Would you reproduce exactly the lines below from the one holding "tax: 5% = 8.94 -> 5% = 4.79" through the one holding "Nt 42.06b Nottingham", inclusive, and no others?

AVAILABLE RECORDS —
*** Begin section ***

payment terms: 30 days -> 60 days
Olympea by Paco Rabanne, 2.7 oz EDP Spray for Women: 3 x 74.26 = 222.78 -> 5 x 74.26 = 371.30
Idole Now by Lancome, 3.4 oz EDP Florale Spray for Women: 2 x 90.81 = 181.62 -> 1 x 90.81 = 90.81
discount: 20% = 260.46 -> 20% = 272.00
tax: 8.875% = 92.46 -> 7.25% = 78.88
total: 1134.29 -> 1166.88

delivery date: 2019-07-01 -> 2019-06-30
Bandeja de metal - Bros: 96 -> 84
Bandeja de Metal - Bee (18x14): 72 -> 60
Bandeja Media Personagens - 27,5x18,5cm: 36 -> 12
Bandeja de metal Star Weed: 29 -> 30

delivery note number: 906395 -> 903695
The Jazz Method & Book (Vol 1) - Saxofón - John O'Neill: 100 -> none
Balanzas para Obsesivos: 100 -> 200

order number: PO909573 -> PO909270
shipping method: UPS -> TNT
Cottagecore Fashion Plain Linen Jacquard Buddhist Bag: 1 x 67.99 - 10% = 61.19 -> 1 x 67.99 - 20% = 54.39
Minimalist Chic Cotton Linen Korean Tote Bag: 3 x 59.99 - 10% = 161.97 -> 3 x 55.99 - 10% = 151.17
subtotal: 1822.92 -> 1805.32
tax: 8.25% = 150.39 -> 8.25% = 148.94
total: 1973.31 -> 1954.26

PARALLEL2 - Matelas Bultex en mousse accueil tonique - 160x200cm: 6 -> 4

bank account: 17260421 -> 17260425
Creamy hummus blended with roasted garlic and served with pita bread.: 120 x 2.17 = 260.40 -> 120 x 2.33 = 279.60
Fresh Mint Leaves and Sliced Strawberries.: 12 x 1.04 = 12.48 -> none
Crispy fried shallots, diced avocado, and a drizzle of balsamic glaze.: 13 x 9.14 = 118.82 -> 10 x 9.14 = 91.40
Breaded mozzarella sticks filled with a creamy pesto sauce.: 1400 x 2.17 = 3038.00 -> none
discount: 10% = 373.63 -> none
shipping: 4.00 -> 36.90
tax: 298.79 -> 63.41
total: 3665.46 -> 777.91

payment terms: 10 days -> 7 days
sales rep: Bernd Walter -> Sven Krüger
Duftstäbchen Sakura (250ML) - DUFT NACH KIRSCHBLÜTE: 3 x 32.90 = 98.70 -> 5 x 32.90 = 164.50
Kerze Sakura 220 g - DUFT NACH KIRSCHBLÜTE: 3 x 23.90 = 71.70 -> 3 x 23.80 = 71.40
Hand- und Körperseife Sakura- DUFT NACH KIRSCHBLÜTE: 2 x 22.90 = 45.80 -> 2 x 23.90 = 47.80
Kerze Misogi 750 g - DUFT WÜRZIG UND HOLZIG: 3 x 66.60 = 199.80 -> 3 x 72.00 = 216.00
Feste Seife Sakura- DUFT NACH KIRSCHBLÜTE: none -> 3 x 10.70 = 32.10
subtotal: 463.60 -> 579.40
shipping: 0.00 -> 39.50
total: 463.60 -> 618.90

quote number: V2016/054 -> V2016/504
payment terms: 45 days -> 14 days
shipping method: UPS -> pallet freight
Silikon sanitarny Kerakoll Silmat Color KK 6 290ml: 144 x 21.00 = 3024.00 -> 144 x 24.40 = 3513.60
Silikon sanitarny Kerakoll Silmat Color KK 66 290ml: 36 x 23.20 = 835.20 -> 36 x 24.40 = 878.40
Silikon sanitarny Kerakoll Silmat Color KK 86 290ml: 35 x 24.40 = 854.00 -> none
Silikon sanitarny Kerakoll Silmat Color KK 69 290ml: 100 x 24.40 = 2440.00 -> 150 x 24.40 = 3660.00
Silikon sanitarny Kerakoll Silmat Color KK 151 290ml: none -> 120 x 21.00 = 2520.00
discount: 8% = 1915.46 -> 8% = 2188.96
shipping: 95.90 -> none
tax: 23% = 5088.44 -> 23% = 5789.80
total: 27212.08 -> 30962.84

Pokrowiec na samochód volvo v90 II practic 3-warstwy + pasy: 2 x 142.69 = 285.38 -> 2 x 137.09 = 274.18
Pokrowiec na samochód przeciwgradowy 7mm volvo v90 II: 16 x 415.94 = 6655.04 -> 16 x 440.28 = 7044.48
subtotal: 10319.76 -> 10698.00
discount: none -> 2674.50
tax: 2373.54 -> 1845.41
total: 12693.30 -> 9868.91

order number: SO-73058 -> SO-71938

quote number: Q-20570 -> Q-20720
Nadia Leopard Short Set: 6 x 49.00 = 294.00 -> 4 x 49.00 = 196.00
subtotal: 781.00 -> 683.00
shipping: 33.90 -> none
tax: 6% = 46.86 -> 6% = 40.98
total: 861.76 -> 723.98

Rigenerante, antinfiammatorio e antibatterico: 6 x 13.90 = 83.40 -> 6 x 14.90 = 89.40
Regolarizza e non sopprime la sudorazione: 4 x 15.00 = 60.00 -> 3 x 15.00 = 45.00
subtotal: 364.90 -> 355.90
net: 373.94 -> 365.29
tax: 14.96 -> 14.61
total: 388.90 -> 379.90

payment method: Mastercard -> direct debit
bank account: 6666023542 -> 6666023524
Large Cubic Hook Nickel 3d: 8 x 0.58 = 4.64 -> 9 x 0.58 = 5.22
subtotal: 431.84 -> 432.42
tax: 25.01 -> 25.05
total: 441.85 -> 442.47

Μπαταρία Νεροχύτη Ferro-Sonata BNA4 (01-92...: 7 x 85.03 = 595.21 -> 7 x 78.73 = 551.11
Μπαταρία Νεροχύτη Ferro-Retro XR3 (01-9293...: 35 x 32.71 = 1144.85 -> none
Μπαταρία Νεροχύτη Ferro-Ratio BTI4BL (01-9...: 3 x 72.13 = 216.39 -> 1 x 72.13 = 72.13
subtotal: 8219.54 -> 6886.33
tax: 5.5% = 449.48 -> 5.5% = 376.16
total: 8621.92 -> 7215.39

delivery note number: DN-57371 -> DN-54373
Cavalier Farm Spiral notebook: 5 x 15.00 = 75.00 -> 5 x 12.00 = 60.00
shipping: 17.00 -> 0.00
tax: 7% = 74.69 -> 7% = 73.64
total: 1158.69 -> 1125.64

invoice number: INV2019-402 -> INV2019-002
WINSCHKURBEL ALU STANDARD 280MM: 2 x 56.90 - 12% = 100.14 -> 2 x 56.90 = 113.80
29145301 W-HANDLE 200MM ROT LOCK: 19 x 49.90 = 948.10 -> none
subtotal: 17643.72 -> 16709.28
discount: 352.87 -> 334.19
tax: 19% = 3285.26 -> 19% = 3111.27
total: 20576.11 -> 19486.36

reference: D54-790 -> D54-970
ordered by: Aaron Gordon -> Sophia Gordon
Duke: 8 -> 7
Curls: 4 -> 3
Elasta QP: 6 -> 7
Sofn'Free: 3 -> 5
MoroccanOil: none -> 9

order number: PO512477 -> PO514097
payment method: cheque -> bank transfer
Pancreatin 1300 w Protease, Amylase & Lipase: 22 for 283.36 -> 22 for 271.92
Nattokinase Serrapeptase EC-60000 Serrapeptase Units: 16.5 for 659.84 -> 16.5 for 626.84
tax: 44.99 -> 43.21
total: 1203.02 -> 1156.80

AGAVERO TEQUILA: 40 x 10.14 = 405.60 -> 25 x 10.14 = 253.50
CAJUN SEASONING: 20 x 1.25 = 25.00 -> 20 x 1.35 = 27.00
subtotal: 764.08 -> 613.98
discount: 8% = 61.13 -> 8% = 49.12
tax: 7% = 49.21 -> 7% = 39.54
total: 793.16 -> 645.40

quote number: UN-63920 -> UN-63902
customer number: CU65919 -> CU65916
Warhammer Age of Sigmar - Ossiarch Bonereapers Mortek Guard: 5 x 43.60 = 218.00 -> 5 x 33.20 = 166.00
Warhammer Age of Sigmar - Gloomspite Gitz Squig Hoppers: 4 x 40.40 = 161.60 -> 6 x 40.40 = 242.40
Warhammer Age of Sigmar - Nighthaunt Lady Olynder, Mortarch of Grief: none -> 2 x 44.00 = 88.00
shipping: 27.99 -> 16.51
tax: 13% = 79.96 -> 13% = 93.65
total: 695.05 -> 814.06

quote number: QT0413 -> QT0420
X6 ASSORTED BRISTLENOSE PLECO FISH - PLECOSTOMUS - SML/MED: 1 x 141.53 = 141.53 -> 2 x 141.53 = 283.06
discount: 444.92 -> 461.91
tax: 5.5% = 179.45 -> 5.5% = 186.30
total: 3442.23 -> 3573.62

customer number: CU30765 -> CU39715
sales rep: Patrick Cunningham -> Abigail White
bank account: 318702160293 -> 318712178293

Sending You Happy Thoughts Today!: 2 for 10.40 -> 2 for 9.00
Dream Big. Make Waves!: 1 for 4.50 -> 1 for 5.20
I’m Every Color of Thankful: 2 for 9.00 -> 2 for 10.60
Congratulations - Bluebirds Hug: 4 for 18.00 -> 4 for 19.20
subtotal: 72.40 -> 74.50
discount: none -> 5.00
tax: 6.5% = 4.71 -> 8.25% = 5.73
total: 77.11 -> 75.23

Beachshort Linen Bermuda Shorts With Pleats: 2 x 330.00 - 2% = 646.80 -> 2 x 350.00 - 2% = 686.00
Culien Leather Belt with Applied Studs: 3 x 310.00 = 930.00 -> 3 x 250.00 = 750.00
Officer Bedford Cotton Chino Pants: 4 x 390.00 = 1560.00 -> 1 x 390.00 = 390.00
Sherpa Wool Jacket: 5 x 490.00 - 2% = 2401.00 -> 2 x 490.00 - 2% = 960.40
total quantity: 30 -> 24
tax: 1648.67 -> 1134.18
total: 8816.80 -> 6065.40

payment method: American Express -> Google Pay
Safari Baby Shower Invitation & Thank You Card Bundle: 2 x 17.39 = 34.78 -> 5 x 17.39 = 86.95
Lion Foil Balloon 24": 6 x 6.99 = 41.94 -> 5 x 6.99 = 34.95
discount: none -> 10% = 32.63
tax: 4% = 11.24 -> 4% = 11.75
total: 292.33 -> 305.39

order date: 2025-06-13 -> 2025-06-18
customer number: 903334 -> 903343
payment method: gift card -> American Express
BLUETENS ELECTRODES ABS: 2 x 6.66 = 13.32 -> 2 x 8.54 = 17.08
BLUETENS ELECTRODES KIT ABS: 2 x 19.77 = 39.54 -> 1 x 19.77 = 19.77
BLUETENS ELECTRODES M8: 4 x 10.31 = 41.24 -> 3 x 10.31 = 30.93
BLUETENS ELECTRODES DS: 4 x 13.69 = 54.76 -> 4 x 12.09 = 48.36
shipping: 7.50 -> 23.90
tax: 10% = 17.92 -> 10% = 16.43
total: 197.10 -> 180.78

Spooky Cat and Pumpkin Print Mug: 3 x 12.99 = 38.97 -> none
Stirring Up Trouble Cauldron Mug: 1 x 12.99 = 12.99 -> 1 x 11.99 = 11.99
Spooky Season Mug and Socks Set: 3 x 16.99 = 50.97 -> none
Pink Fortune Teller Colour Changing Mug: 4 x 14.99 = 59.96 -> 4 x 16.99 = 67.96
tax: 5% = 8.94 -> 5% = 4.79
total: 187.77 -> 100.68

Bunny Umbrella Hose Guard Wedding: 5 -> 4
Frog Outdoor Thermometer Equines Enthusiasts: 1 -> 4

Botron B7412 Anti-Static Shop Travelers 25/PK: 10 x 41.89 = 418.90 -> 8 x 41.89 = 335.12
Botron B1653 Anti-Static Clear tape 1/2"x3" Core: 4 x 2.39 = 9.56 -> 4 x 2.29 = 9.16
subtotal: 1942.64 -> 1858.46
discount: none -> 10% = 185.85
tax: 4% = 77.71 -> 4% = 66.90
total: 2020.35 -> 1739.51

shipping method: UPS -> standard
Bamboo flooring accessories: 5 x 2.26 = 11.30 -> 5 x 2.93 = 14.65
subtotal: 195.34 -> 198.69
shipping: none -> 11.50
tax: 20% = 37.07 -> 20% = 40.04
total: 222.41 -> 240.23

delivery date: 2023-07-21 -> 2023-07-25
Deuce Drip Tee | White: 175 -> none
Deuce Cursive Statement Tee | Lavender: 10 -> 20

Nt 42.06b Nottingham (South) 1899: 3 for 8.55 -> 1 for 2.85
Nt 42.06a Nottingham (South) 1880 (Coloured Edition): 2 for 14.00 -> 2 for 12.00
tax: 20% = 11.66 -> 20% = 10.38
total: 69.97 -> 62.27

*** End section ***

YOUR SOLUTION —
tax: 5% = 8.94 -> 5% = 4.79
total: 187.77 -> 100.68

Bunny Umbrella Hose Guard Wedding: 5 -> 4
Frog Outdoor Thermometer Equines Enthusiasts: 1 -> 4

Botron B7412 Anti-Static Shop Travelers 25/PK: 10 x 41.89 = 418.90 -> 8 x 41.89 = 335.12
Botron B1653 Anti-Static Clear tape 1/2"x3" Core: 4 x 2.39 = 9.56 -> 4 x 2.29 = 9.16
subtotal: 1942.64 -> 1858.46
discount: none -> 10% = 185.85
tax: 4% = 77.71 -> 4% = 66.90
total: 2020.35 -> 1739.51

shipping method: UPS -> standard
Bamboo flooring accessories: 5 x 2.26 = 11.30 -> 5 x 2.93 = 14.65
subtotal: 195.34 -> 198.69
shipping: none -> 11.50
tax: 20% = 37.07 -> 20% = 40.04
total: 222.41 -> 240.23

delivery date: 2023-07-21 -> 2023-07-25
Deuce Drip Tee | White: 175 -> none
Deuce Cursive Statement Tee | Lavender: 10 -> 20

Nt 42.06b Nottingham (South) 1899: 3 for 8.55 -> 1 for 2.85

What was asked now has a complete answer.